Its not surprising that a book like Weird War Tales would eventually appear on the market. War stories and horror tales really aren't that far apart. In both genres, the main characters have to suffer violent death or some other hideous fate--or at least be threatened with it--in order to move the plot along. So perhaps the two genres go together naturally. They certainly did in the best Weird War stories.

DC's Weird War series from the 1970s was an anthology book. Like most such books, it was somewhat uneven--it certainly had its share of weak stories. It took soldiers--usually just average ground-pounders--and threw them into situations featuring supernatural or science fiction elements. Most of the stories were set in World War II, though an occasional foray farther into the past or into the future was not unusual. Usually, there were two or three short stories per issue, though occasionally one story would be book-length. The series also had some of the consistently best cover illustrations of the decade.




The 14th issue (June 1973) was one of the book-length ones. Featuring clean, solid art by Tony DeZuniga, it starts off at Pearl Harbor, just before the Japanese attack. An American Army Sergeant named McBride discovers his Japanese wife (named Tsuko) has been kidnapped by her father. The father always disapproved of the marriage to an American. Rushing to the father's export-business warehouse, McBride finds the place deserted. The dad confronts him with a pistol and the news that Tsuko has been taken to his yacht to go back to Japan.

McBride jumps the father and two shots ring out. The next thing the soldier knows, he's standing over his own body (Tsuko's dad is dead as well.) Death comes for him, but outside the attack on Pearl Harbor has begun. Yelling that he still has a job to do, McBride runs away from Death.



Soon, poor Tsuko is killed as well, giving her life to save an American pilot from Japanese guns. Are the two young lovers separated forever? Well, one of the many soldiers saved by mysterious appearances of either McBride or his wife during the course of the war is convinced that they are eventually reunited.

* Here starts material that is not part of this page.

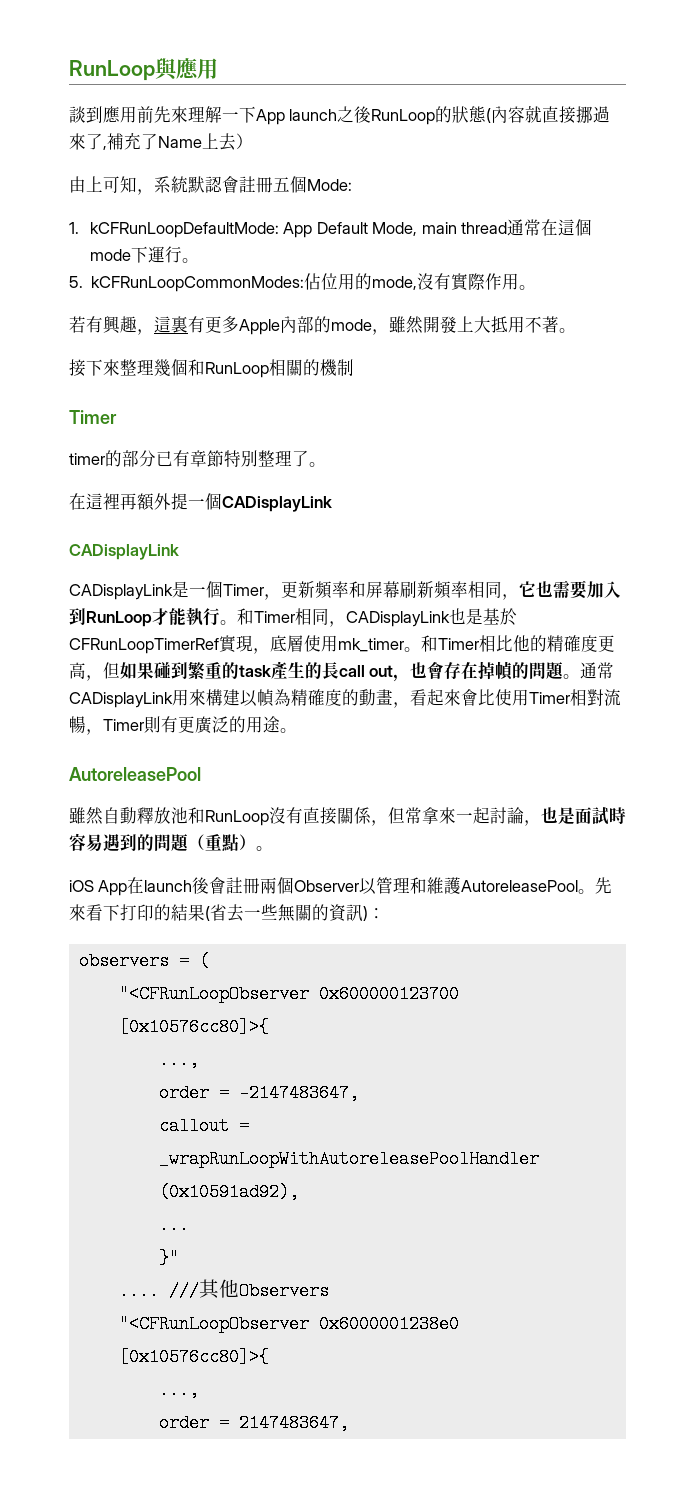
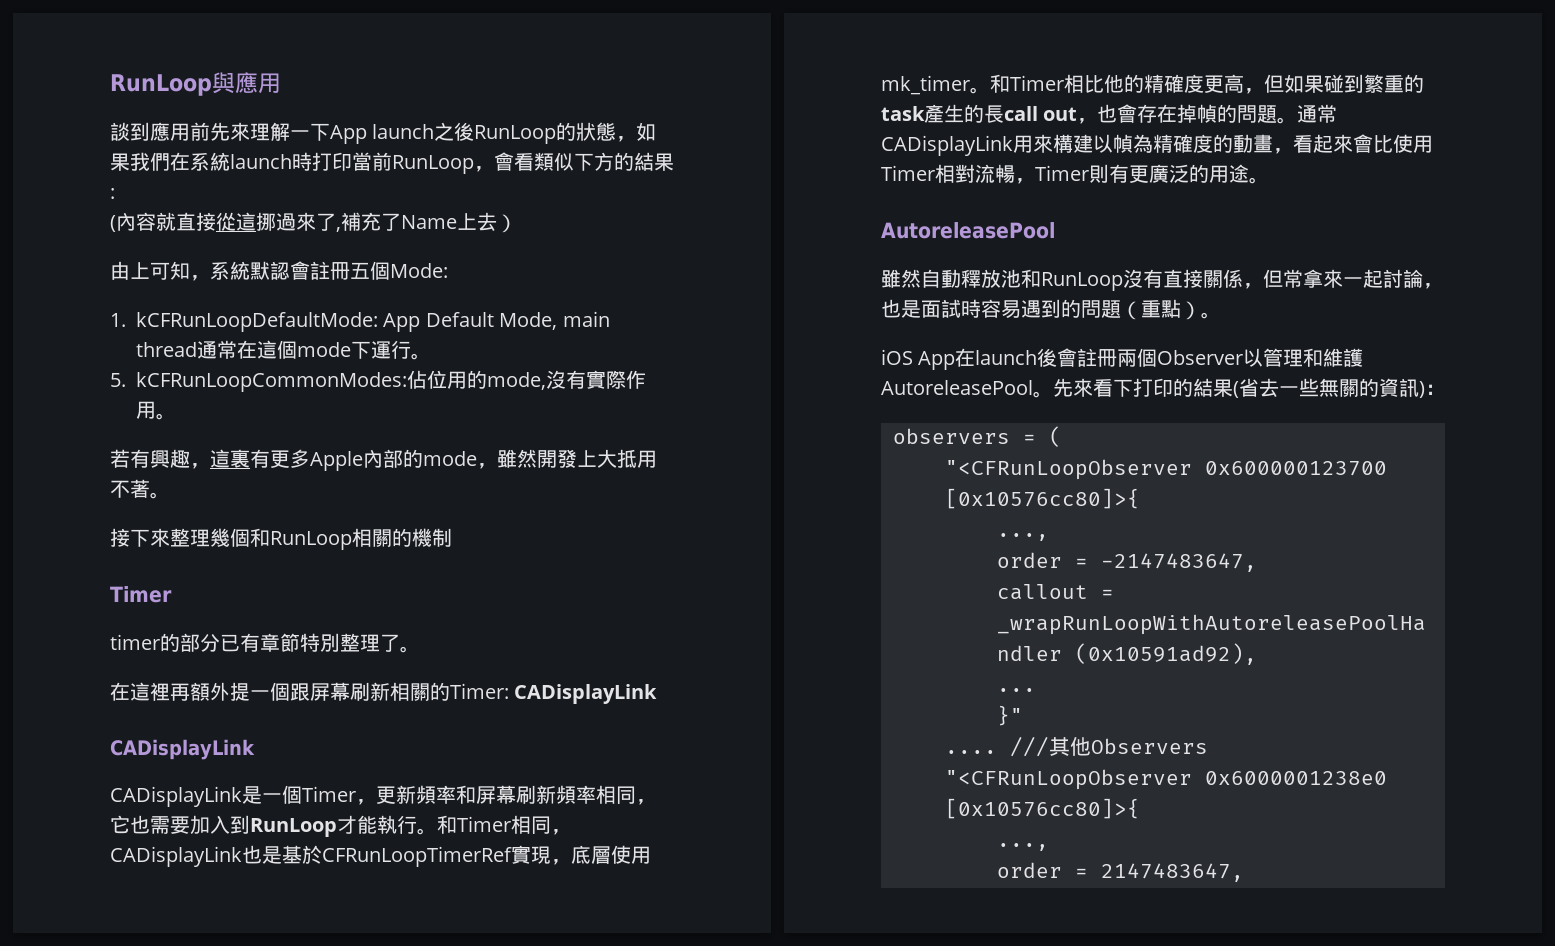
(487, 114) none -> [616,122,657,142] [110,152,674,174] [110,188,115,199] ，如果我們在系統launch時打印當前RunLoop，會看類似下方的結果: //
(577, 115) none -> [216,212,256,231] 從這
(222, 501) none -> [290,682,509,701] 跟屏幕刷新相關的Timer:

It's a good, well-plotted ghost story with several sincerely eerie moments, given added verisimilitude by little details that help set each successive chapter at definite point in real-life World War II history. DeZuniga, who would soon be bringing weirdness to the Old West via the original Jonah Hex stories, also takes care to portray uniforms, equipment and weapons accurately. (Though he does show a Japanese sailor with an American hand grenade on his belt. Oh, well.)